What are some famous Mexican foods?
Nachos are very famous, especially with a sour cream, salsa, and shredded cheese dip. It's delicious.
Is it true that Albert Einstein lived during the Holocaust?
yes he did. the holocaust was around 1933 yes he did. the holocaust was around 1933 The above answer is not correct. The Holocaust covered a time period from 1933 to 1945, and a geography from the English Channel to Stalingrad. Albert Einstein left Germany in the 1930s because of anti-Jewish laws. These discriminatory laws began in 1933 and became increasingly severe. Most Jews had left Germany by about 1938, so a minority of pre-1933 German Jews remained to be (most of them) murdered. The mass murders, the six million murders by bullet, gas, beating, starvation, and disease, was of non-German Jews, who were caught in the countries conquered by Germany after September, 1939. The following is from Wikipedia Other groups were also persecuted and killed, including the Roma; Soviet civilians, Soviet prisoners of war; ethnic Poles; the disabled; homosexual men; and political and religious opponents.[3] Most scholars, however, define the Holocaust as a genocide of European Jewry alone,[4] or what the Nazis called the "Final Solution of the Jewish Question." Taking into account all the victims of Nazi persecution, the total number of victims would be between nine and 11 million
Was galileo's family rich or poor?
Yes they were very poor. I'm just looking up the answer for research. I don't really know the answer. His Father was a doctor and he was a teacher in geometry, mechanics, and astronomy.

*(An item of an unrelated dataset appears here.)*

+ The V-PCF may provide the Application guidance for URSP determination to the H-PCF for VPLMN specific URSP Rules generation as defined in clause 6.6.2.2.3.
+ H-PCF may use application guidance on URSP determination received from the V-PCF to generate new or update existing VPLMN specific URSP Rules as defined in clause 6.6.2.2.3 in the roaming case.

Who said 'science without religion is lame religion without science is blind?
; The quote is Science without religion is lame, religion without science is blind. : Albert Einstein, "Science, Philosophy and Religion: a Symposium", 1941
More quotes of Albert Einstein; see link "Quotes Albert Einstein" on left.
Where did Albert Einstein live most of his life?

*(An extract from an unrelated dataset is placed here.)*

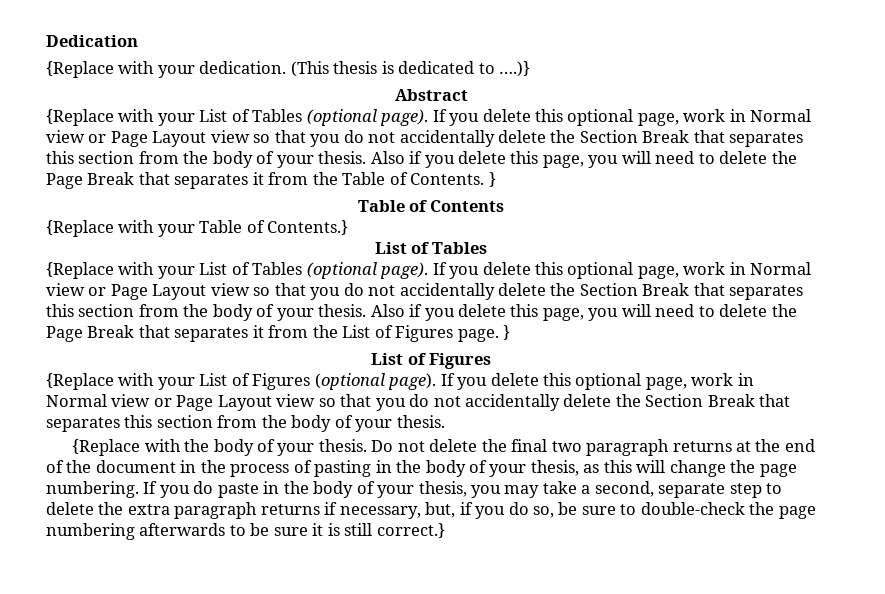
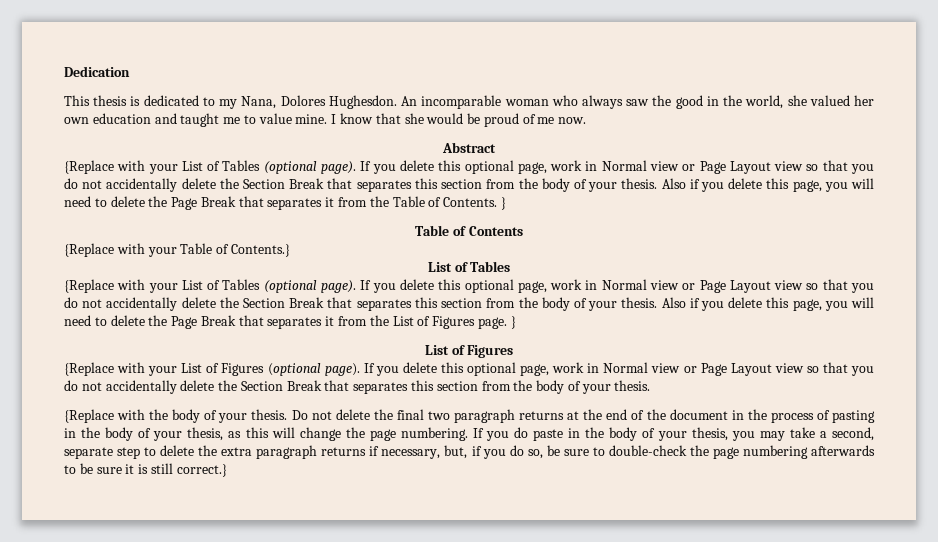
- {Replace with your dedication. (This thesis is dedicated to ….)}
+ This thesis is dedicated to my Nana, Dolores Hughesdon. An incomparable woman who always saw the good in the world, she valued her own education and taught me to value mine. I know that she would be proud of me now.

He lived somewhere in Germany then a different place then a different one and another one then somewhere anywhere. then he was very smart so.... .... ...... ...... ..... ..... .... ..... ..... .... ... ... ....... ............ ... .. ..... .
IM SORRY BUT YOUR COMPUTER CANNOT LOAD THE REST PLEASE TRY AGAIN. AND THANK YOU FOR YOUR TIME....What month was George Washington Carver born?
George Washington Carver was likely born in either 1861 or 1864 in Diamond, MO.
One date that is celebrated is July 12, 1864 but other sources suggest he was born 3 or more years earlier. He died on January 5, 1943.
When did Albert Einstein win the Nobel Peace Prize?
He won it in 1964.
Martin Luther king Jr., born in Atlanta, Georgia, received the Nobel Peace Prize in 1964, becoming the youngest man ever to receive the Nobel Peace Prize.
martin king won the nobel peace prize in 1964 4years befor his assasination
Why did albert Einstein regretted getting involved in an atomic bomb?